The “Creu de Sant Jordi” is an annual distinction awarded by the Government of Catalonia to those people and social entities that “due to their merits, have provided outstanding services to Catalonia in the defense of its identity, especially in the civic and cultural field”. It is one of the highest distinctions awarded by the Government of Catalonia. It is based on the cross of Saint George, the patron saint of Catalonia.
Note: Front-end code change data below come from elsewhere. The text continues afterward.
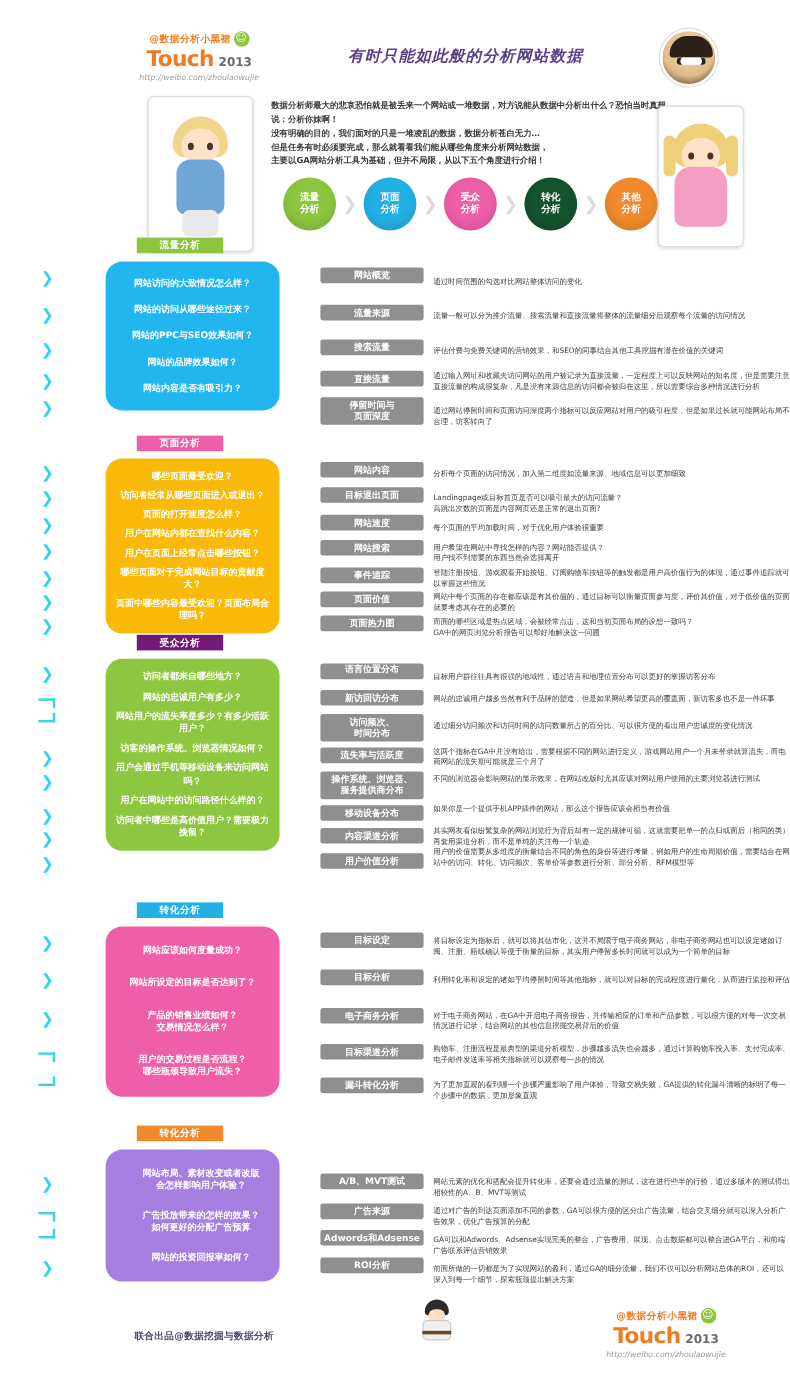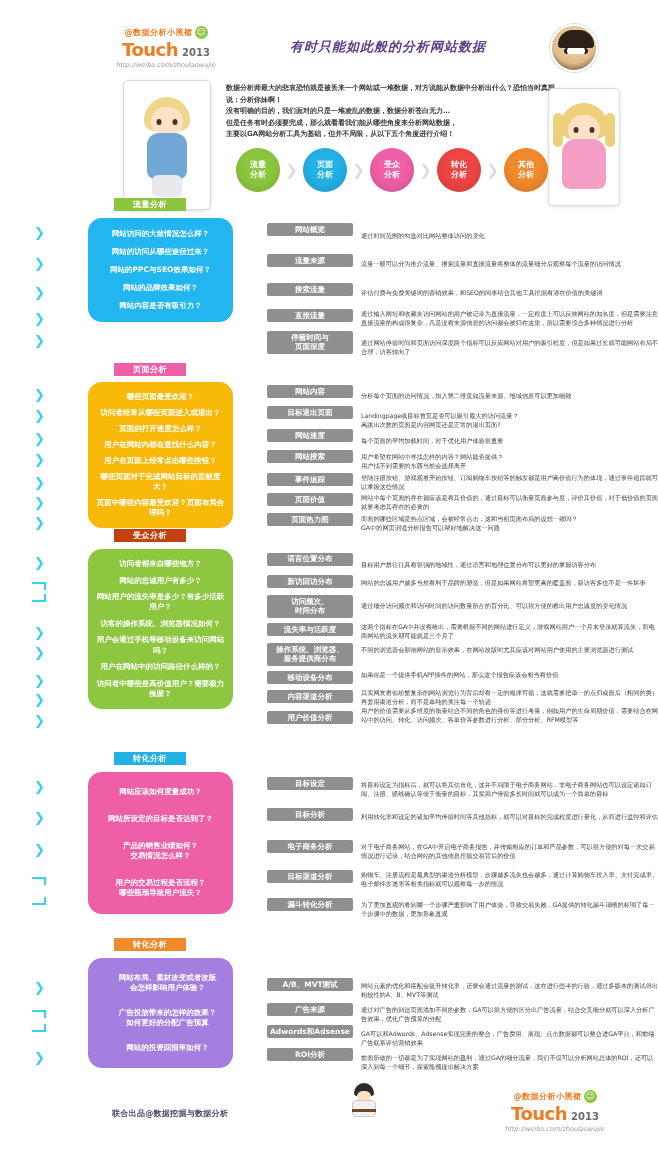--- a/index.html
+++ b/index.html
@@ -194,7 +194,7 @@
         <span>分析</span>
       </div>
       <div class="flow-sep">❯</div>
-      <div class="flow-node" style="background: #ef4444;">
+      <div class="flow-node" style="background: #14532d;">
         <span>转化</span>
         <span>分析</span>
       </div>

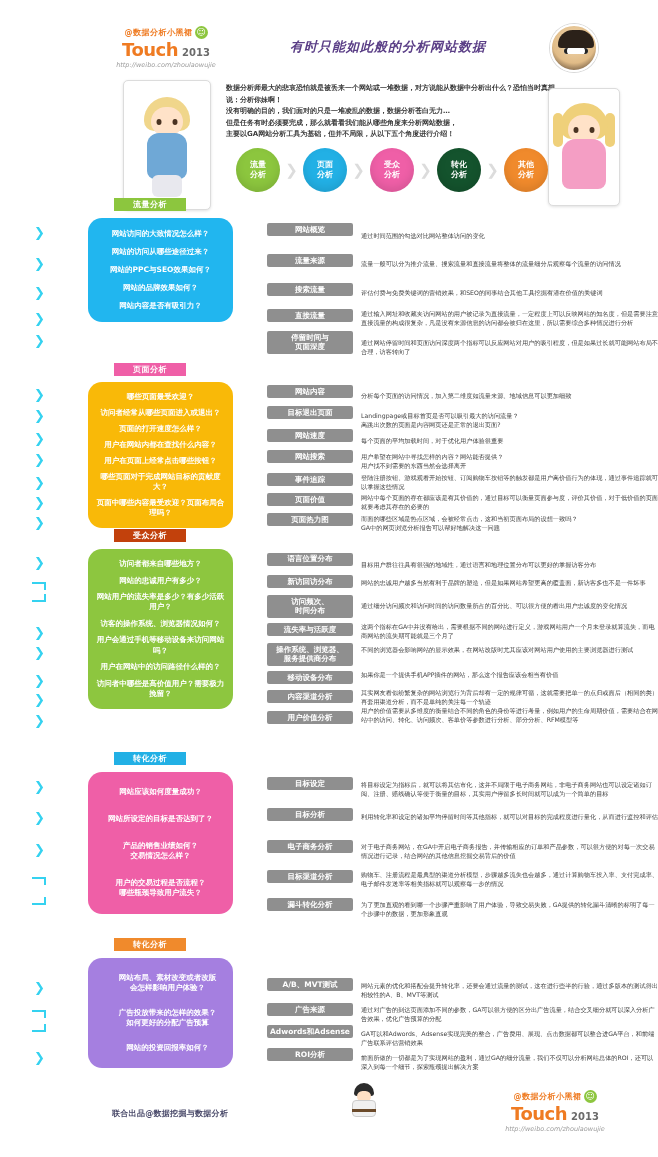--- a/index.html
+++ b/index.html
@@ -208,7 +208,7 @@
   <div id="sections">
       <div class="section">
         <div class="sec-tag" style="top: 198px; background: rgb(140, 198, 62);">流量分析</div>
-        <div class="qbox" style="top: 218px; height: 104px; background: rgb(33, 182, 239);">
+        <div class="qbox" style="top: 218px; height: 124px; background: rgb(33, 182, 239);">
           <div class="q" style="white-space: pre-line;">网站访问的大致情况怎么样？</div>
           <div class="q" style="white-space: pre-line;">网站的访问从哪些途径过来？</div>
           <div class="q" style="white-space: pre-line;">网站的PPC与SEO效果如何？</div>

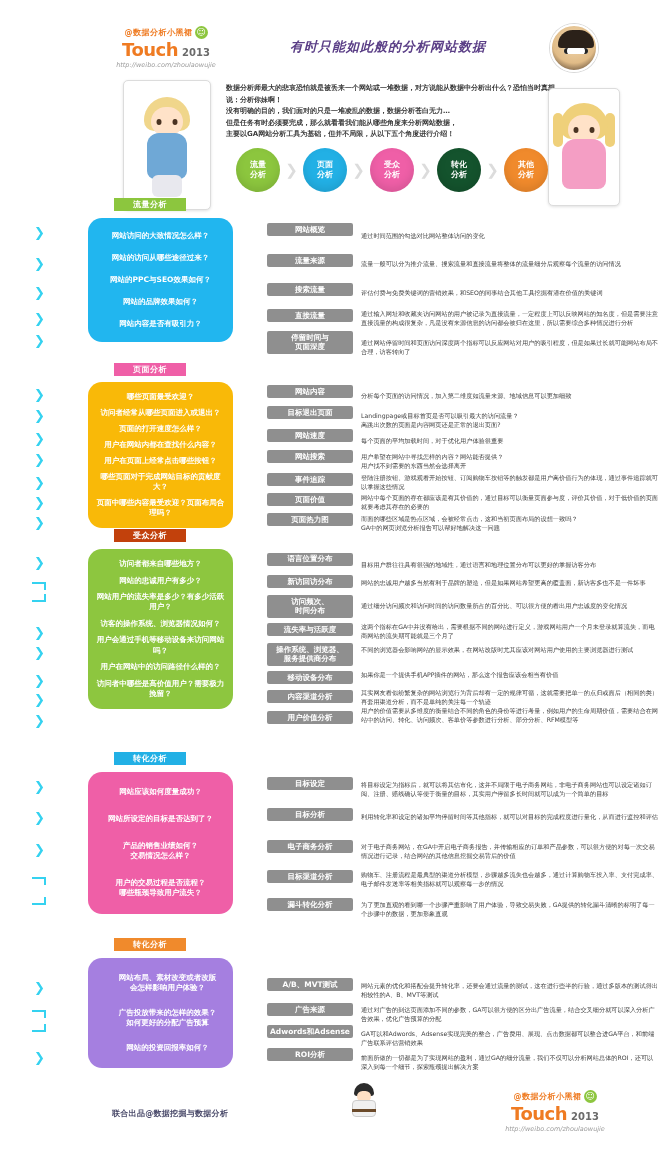--- a/index.html
+++ b/index.html
@@ -269,7 +269,7 @@
 GA中的网页浏览分析报告可以帮好地解决这一问题</div>
       </div>
       <div class="section">
-        <div class="sec-tag" style="top: 529px; background: #c2410c;">受众分析</div>
+        <div class="sec-tag" style="top: 529px; background: #701a75;">受众分析</div>
         <div class="qbox" style="top: 549px; height: 160px; background: rgb(141, 198, 63);">
           <div class="q" style="white-space: pre-line;">访问者都来自哪些地方？</div>
           <div class="q" style="white-space: pre-line;">网站的忠诚用户有多少？</div>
Dr. María Carmen Llasat, principal investigator of the University of Barcelona team in the I-CHANGE project, received the Sant Jordi cross on Monday, July 11, from the hands of the president of the Catalan government. She has been awarded for her contribution to the field of physics and the study, research and awareness of climate change and natural hazards. She was scientific director of the Catalan Agrometeorological Network, since its installation at the end of the 1980s, and she led the agroclimatic characterization of Catalonia and the project for the installation of the automatic meteorological stations of the Meteorological Service of Catalonia after its reopening in the mid-1990s. Since then, she has collaborated with the Forest Fire Prevention Service, leading projects to improve the prediction of fire danger in the short and medium term and has developed a great activity with Civil Protection to improve the awareness and empowerment of the population in the face of natural risks. She has been member of the Advisory Council of Sustainable Development of Catalonia, being author of the first report in Spain on the Sustainable Development Goals and the second and third reports of Climate Change in Catalonia, between others. Professor of Atmospheric Physics in the Department of Applied Physics at the University of Barcelona and director of the GAMA team, she was one of the pioneering women promoting interdisciplinary and multidisciplinary studies. She was president of the Interdisciplinary Working Group of Natural Hazards of the European Geophysical Society; founder and editor-in-chief of Natural Hazards and Earth System Science journal; coordinator of the Heavy Rainfalls group of the AMHY/FRIEND program of UNESCO and of the groups on socioeconomic impacts of the international programs MEDEX and HYMEX supported by WMO. She is member of the steering committee of the Mediterranean Experts on Climate and Environmental Change (MedECC), and member of the Catalan group of the Spanish Chapter of the Club of Rome.

This interdisciplinary and transfer pathway is aligned with the I-CHANGE project, based on a bottom-up philosophy to decide in a co-creative and co-participatory process which solutions can help change the habits of the population to better respond to the European Green Deal. I-CHANGE is built on a quadruple helix approach, that covers the four categories of Academia, Public authorities, Industry, and Civil Society. The success of I-CHANGE is based on bringing knowledge to citizens through citizen science, so that they are protagonists of their own change, and can also provide useful information for the advancement of scientific knowledge.